Clinical predictability of temporomandibular joint disc displacement
- PMID: 10029463
- DOI: 10.1177/00220345990780020401
Clinical predictability of temporomandibular joint disc displacement
Abstract
Single items from a typical clinical examination have proved disappointing in their predictive value for temporomandibular joint (TMJ) disc displacement. Only one criterion (the 12 o'clock) is used to diagnose normal disc position. According to this criterion, the posterior band of the disc should be located at the top of the condyle, at the 12 o'clock position. The purpose of this study was to determine which signs and symptoms provide a valid prediction of the condition of the joint based on 4 magnetic resonance imaging (MRI) criteria used to define normal disc position. Sagittal MRI and clinical findings of 137 temporomandibular disorder patients and 23 normal asymptomatic volunteers were used. Three calibrated and blinded observers interpreted the images. Disc position with the mouth closed was evaluated based on 4 MRI criteria: 12, 11, 10 o'clock, and the intermediate zone.
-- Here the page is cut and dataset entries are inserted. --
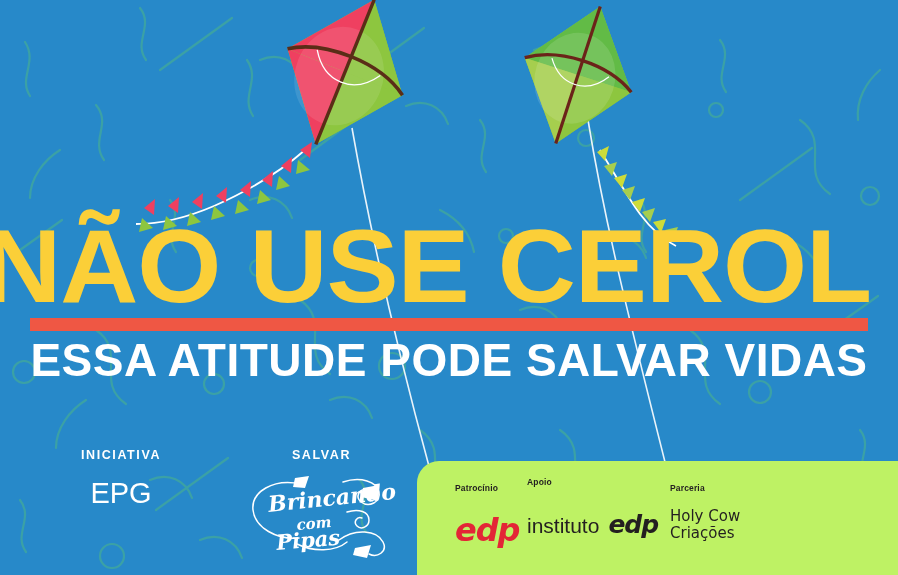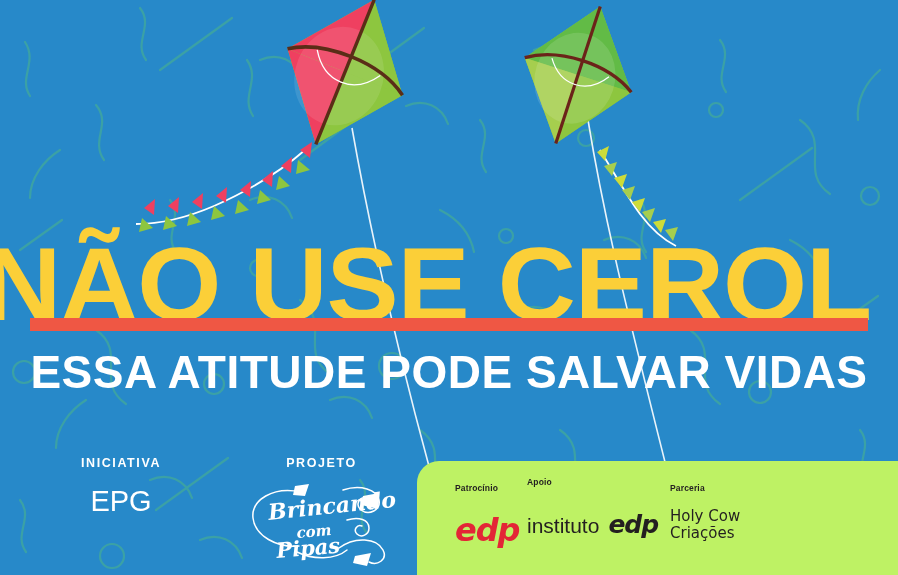"NÃO USE CEROL" .headline-block { top: 232px -> 214px }
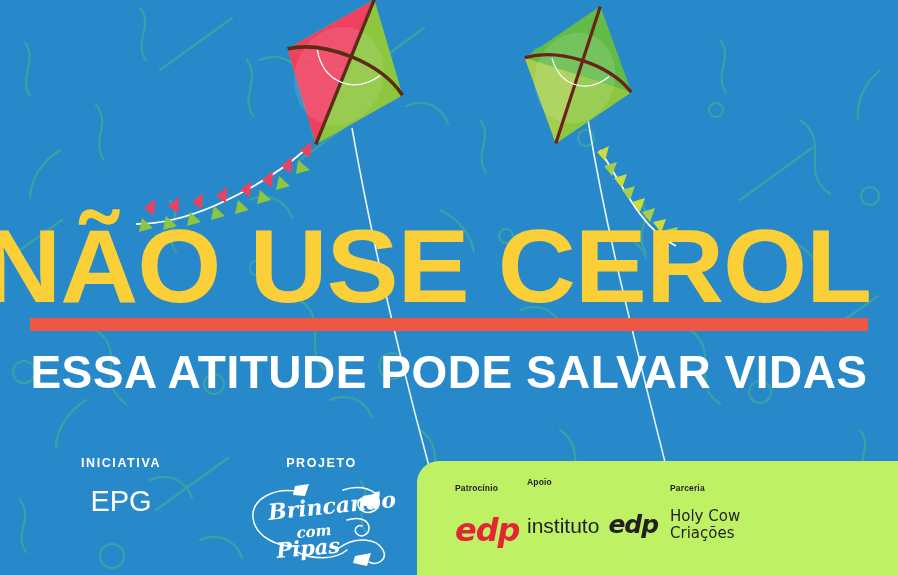"ESSA ATITUDE PODE SALVAR VIDAS" .subhead-block { top: 346px -> 334px }
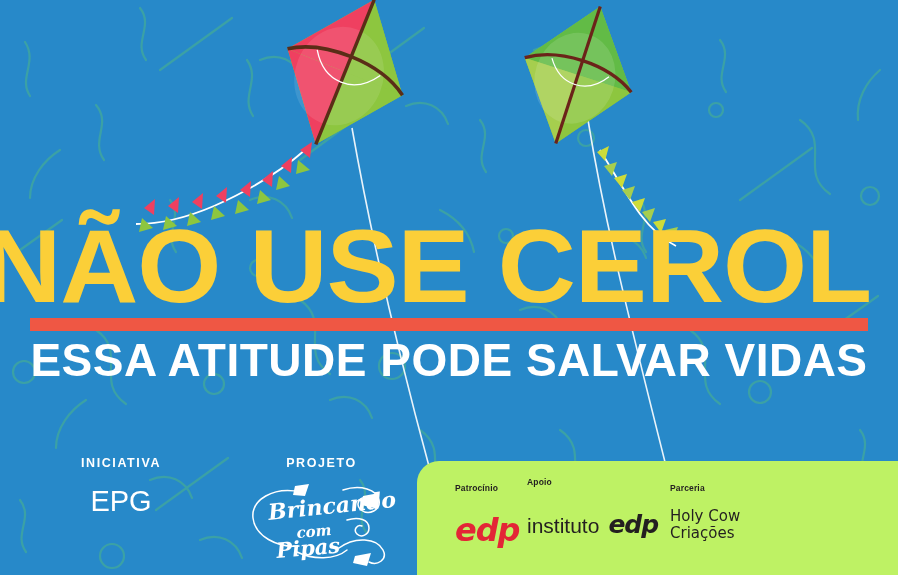"INICIATIVA" .credit-label { margin-top: 8px -> none }
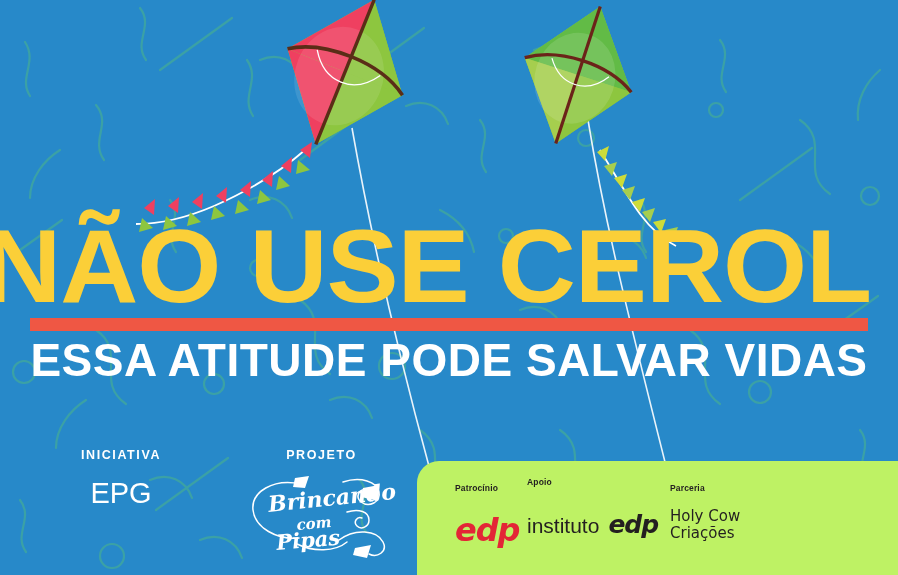"PROJETO" div.credit-label { text: PROJETO -> SALVAR }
Disc position with the mouth open was determined based on one criterion. It was considered normal if the intermediate zone of the disc was located between the condyle and the articular eminence. Joints were classified as normal or as having disc displacement with or without reduction. The sensitivity and specificity of multiple clinical parameters for predicting the condition of the joint established by each of these 4 gold-standard MRI criteria were then determined. Regarding disc displacement with reduction, significant differences were observed in the sensitivity and specificity of all of the clinical parameters used to predict the imaging diagnosis established by each of the criteria. Concerning disc displacement without reduction, no significant differences were observed. The intermediate zone criterion was the criterion that most accurately reflected the condition of the joint. The clinical predictability of the disorder diagnosed according to this criterion suggests that clinical findings alone are too often nonspecific as predictors of the imaging stage of disc displacement. However, we found that combining the most sensitive clinical items to predict the disorder and using an overall criterion for positivity to interpret the results led to an impressive increase in the specificity of the combination, enabling false-positive diagnoses to be excluded.